Extracted data entries:
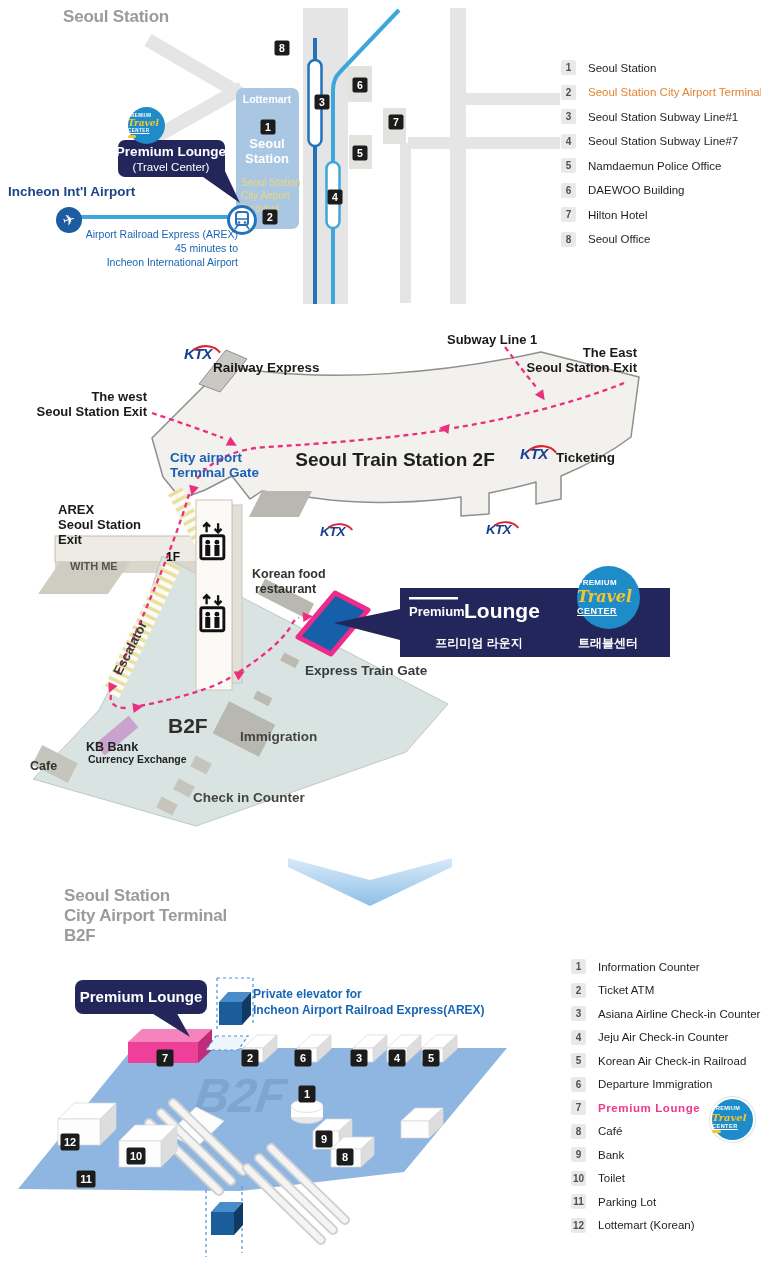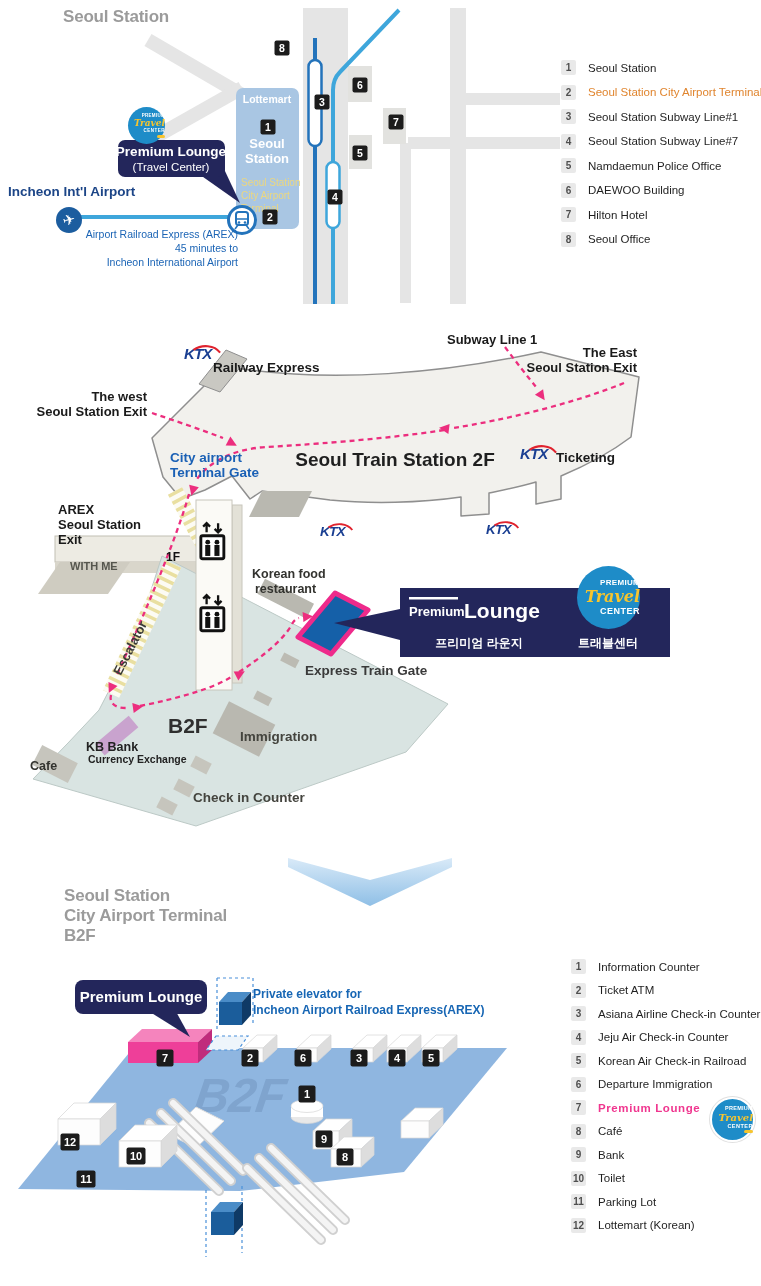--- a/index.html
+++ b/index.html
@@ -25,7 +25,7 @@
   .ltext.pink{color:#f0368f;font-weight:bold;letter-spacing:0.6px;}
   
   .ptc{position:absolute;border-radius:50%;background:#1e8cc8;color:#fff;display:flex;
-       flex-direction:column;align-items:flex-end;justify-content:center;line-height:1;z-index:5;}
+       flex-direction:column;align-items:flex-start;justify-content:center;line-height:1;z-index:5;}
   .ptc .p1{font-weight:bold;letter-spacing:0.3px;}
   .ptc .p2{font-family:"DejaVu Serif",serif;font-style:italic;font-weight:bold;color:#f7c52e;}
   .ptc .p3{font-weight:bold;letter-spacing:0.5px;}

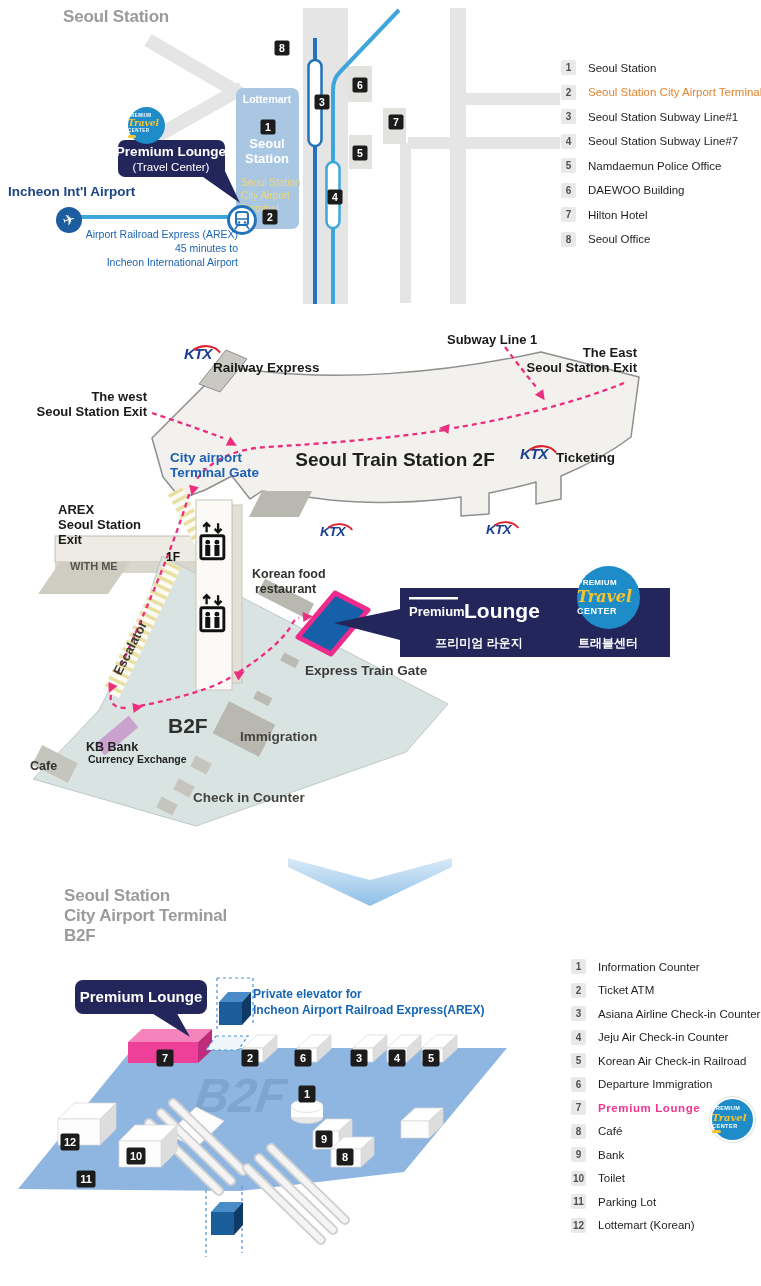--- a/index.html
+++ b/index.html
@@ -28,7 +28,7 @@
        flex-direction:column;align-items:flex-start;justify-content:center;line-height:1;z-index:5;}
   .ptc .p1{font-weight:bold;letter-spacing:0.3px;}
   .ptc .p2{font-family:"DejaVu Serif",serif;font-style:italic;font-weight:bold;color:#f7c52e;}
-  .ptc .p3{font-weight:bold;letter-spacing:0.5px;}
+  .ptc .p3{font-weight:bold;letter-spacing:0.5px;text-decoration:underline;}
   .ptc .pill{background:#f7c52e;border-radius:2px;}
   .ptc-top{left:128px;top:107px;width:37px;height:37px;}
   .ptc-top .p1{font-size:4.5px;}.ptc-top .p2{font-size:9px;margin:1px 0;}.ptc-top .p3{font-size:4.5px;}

...

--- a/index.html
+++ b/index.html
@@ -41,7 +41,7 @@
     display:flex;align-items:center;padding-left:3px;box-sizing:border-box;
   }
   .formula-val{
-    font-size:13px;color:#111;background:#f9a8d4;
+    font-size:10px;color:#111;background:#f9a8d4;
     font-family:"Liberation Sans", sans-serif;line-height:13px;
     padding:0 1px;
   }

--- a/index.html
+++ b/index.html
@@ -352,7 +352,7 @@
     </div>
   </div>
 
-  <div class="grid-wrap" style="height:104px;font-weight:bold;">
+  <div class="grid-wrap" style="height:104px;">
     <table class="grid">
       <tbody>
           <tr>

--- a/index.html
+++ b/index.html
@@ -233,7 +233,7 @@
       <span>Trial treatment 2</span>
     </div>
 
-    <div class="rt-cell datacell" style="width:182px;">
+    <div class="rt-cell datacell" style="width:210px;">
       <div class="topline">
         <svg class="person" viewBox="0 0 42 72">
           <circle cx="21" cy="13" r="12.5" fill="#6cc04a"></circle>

...

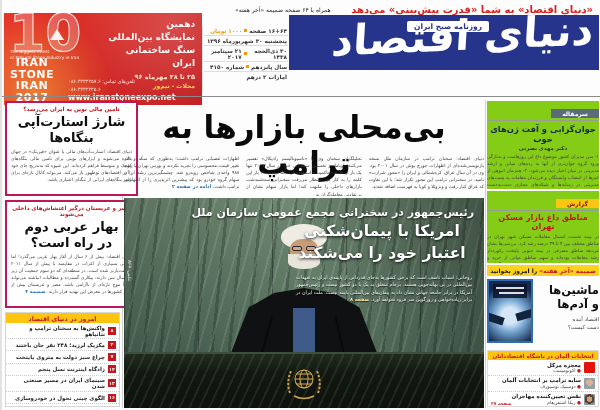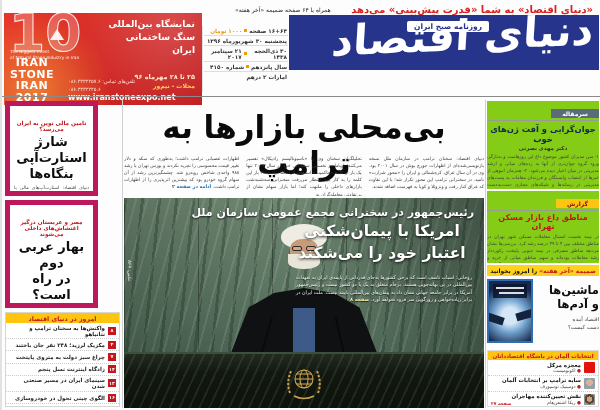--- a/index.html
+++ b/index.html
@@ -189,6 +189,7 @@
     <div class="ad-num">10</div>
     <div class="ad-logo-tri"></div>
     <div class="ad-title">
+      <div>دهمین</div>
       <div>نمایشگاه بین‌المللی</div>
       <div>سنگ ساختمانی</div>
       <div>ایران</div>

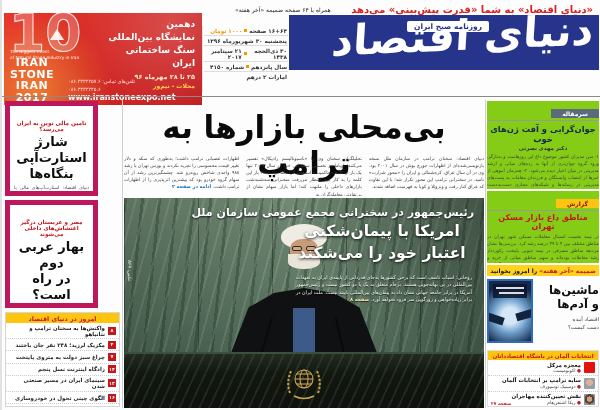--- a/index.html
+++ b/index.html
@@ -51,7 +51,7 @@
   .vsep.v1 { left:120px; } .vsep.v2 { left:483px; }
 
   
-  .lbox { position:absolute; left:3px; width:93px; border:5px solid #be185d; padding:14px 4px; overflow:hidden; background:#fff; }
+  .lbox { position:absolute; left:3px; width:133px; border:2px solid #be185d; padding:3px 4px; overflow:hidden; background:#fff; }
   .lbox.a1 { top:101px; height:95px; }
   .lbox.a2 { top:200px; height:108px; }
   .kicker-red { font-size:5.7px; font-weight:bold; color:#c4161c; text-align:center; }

• _WHAT TO DO_: Within the records above, how many lines include the word "center"? State the number by itself.

• _SOLUTION FOR THIS EXERCISE_: 5